== Source records ==

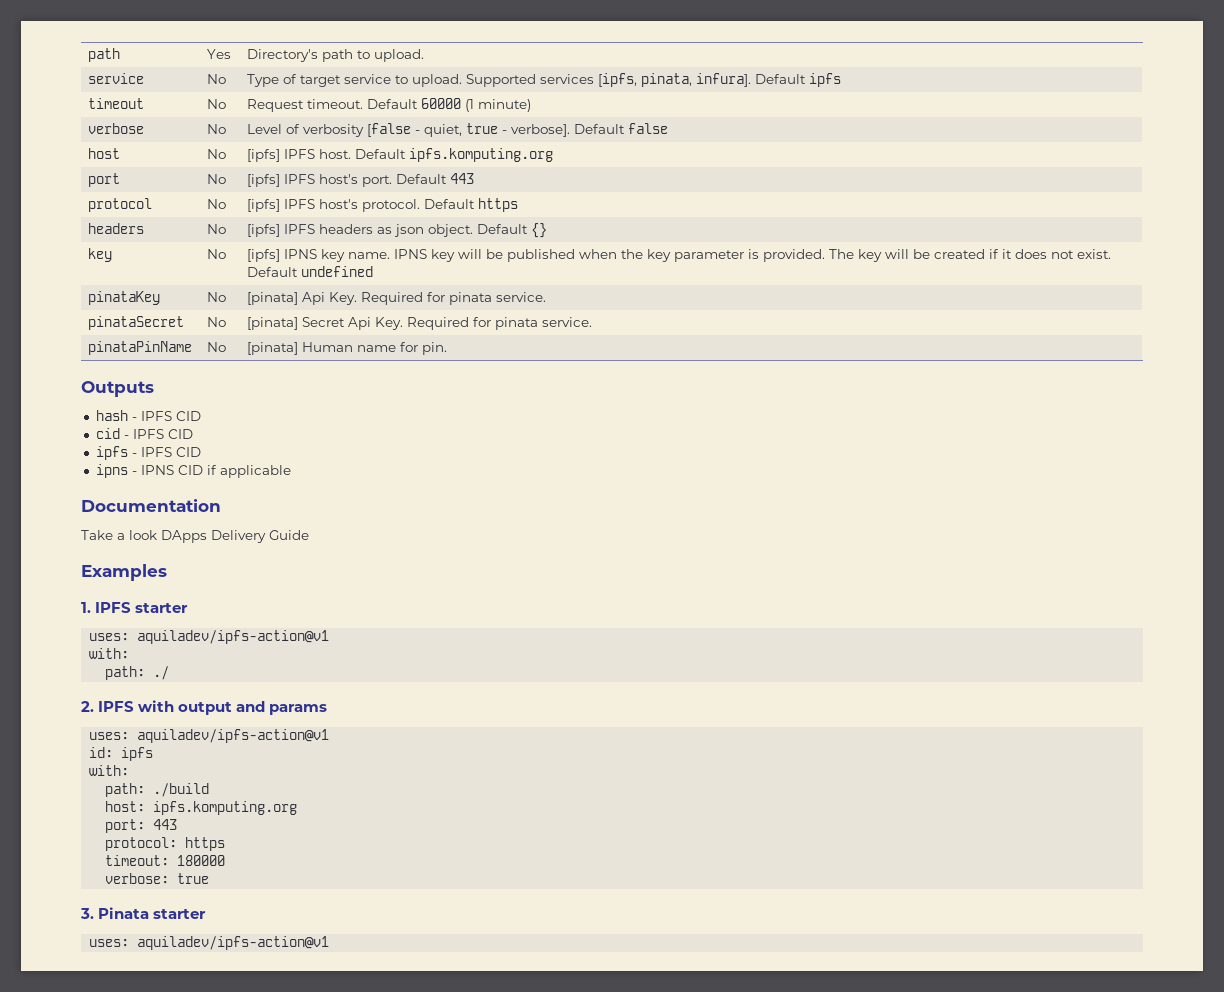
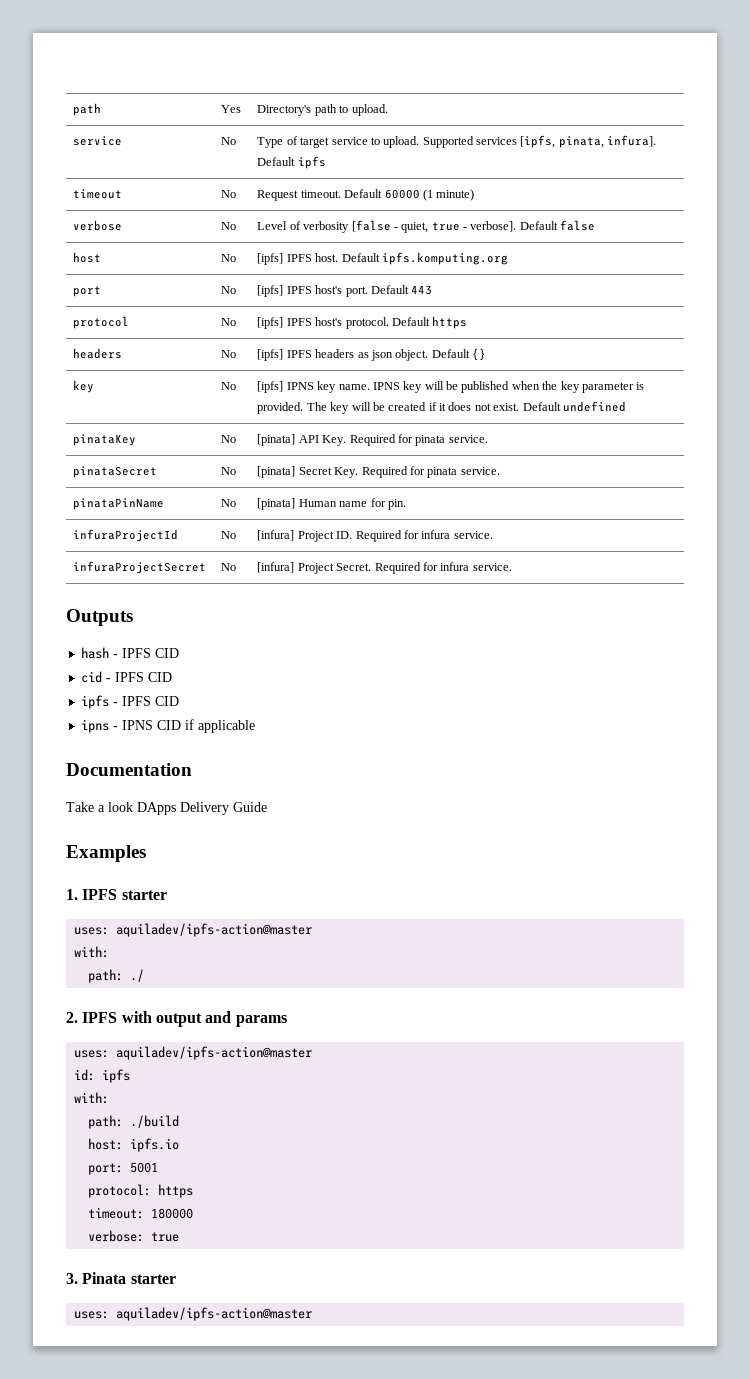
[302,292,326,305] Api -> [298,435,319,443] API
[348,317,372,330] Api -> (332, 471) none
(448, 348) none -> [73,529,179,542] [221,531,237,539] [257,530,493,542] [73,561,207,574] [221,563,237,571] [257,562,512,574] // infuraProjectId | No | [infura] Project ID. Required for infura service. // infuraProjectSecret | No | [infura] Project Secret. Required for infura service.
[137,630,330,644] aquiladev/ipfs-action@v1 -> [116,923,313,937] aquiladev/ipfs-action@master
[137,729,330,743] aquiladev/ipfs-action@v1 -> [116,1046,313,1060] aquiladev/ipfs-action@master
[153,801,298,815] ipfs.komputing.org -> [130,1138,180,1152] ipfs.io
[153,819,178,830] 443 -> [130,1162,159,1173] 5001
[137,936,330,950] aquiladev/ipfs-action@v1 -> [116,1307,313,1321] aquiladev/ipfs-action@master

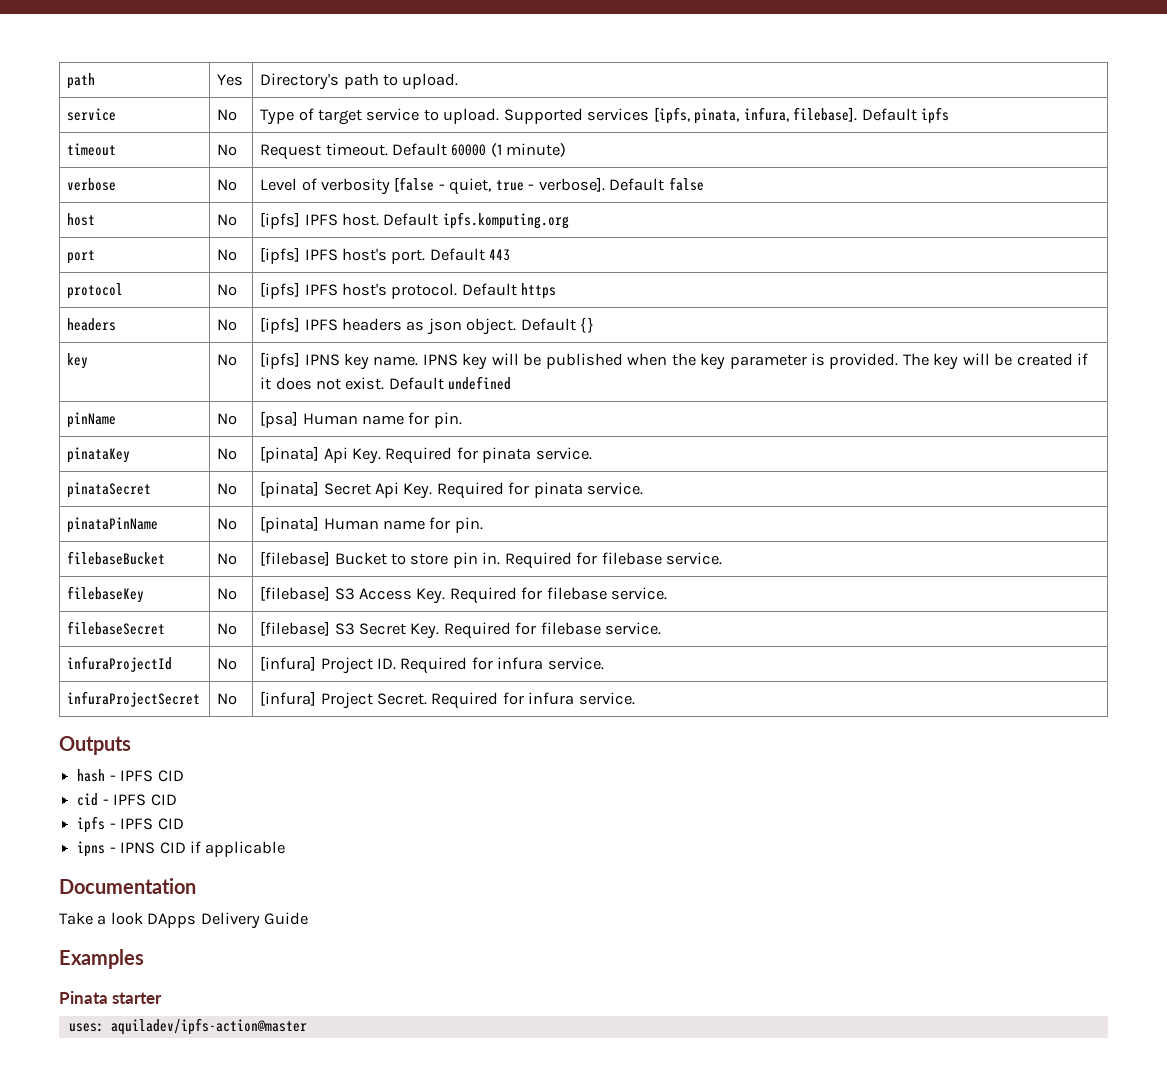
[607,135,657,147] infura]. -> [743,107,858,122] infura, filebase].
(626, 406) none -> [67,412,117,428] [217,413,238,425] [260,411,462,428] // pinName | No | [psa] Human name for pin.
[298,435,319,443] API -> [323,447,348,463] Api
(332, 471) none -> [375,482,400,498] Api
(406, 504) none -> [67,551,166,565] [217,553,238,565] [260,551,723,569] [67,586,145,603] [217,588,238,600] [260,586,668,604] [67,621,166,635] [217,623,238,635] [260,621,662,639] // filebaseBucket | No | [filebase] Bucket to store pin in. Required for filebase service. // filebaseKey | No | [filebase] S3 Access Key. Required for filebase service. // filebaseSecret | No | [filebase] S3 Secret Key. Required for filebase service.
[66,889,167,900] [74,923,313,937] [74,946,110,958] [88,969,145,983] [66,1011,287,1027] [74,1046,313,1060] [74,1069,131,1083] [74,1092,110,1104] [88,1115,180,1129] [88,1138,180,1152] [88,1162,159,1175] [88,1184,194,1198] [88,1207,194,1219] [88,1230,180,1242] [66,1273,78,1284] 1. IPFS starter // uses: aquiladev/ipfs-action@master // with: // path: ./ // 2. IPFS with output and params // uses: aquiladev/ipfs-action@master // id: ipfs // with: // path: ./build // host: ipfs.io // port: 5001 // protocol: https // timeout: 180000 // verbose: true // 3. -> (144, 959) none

== Assigned task ==
Return all entries preceding this task exactly as they stand, leaving any picture out.

== Answer section ==
[302,292,326,305] Api -> [298,435,319,443] API
[348,317,372,330] Api -> (332, 471) none
(448, 348) none -> [73,529,179,542] [221,531,237,539] [257,530,493,542] [73,561,207,574] [221,563,237,571] [257,562,512,574] // infuraProjectId | No | [infura] Project ID. Required for infura service. // infuraProjectSecret | No | [infura] Project Secret. Required for infura service.
[137,630,330,644] aquiladev/ipfs-action@v1 -> [116,923,313,937] aquiladev/ipfs-action@master
[137,729,330,743] aquiladev/ipfs-action@v1 -> [116,1046,313,1060] aquiladev/ipfs-action@master
[153,801,298,815] ipfs.komputing.org -> [130,1138,180,1152] ipfs.io
[153,819,178,830] 443 -> [130,1162,159,1173] 5001
[137,936,330,950] aquiladev/ipfs-action@v1 -> [116,1307,313,1321] aquiladev/ipfs-action@master

[607,135,657,147] infura]. -> [743,107,858,122] infura, filebase].
(626, 406) none -> [67,412,117,428] [217,413,238,425] [260,411,462,428] // pinName | No | [psa] Human name for pin.
[298,435,319,443] API -> [323,447,348,463] Api
(332, 471) none -> [375,482,400,498] Api
(406, 504) none -> [67,551,166,565] [217,553,238,565] [260,551,723,569] [67,586,145,603] [217,588,238,600] [260,586,668,604] [67,621,166,635] [217,623,238,635] [260,621,662,639] // filebaseBucket | No | [filebase] Bucket to store pin in. Required for filebase service. // filebaseKey | No | [filebase] S3 Access Key. Required for filebase service. // filebaseSecret | No | [filebase] S3 Secret Key. Required for filebase service.
[66,889,167,900] [74,923,313,937] [74,946,110,958] [88,969,145,983] [66,1011,287,1027] [74,1046,313,1060] [74,1069,131,1083] [74,1092,110,1104] [88,1115,180,1129] [88,1138,180,1152] [88,1162,159,1175] [88,1184,194,1198] [88,1207,194,1219] [88,1230,180,1242] [66,1273,78,1284] 1. IPFS starter // uses: aquiladev/ipfs-action@master // with: // path: ./ // 2. IPFS with output and params // uses: aquiladev/ipfs-action@master // id: ipfs // with: // path: ./build // host: ipfs.io // port: 5001 // protocol: https // timeout: 180000 // verbose: true // 3. -> (144, 959) none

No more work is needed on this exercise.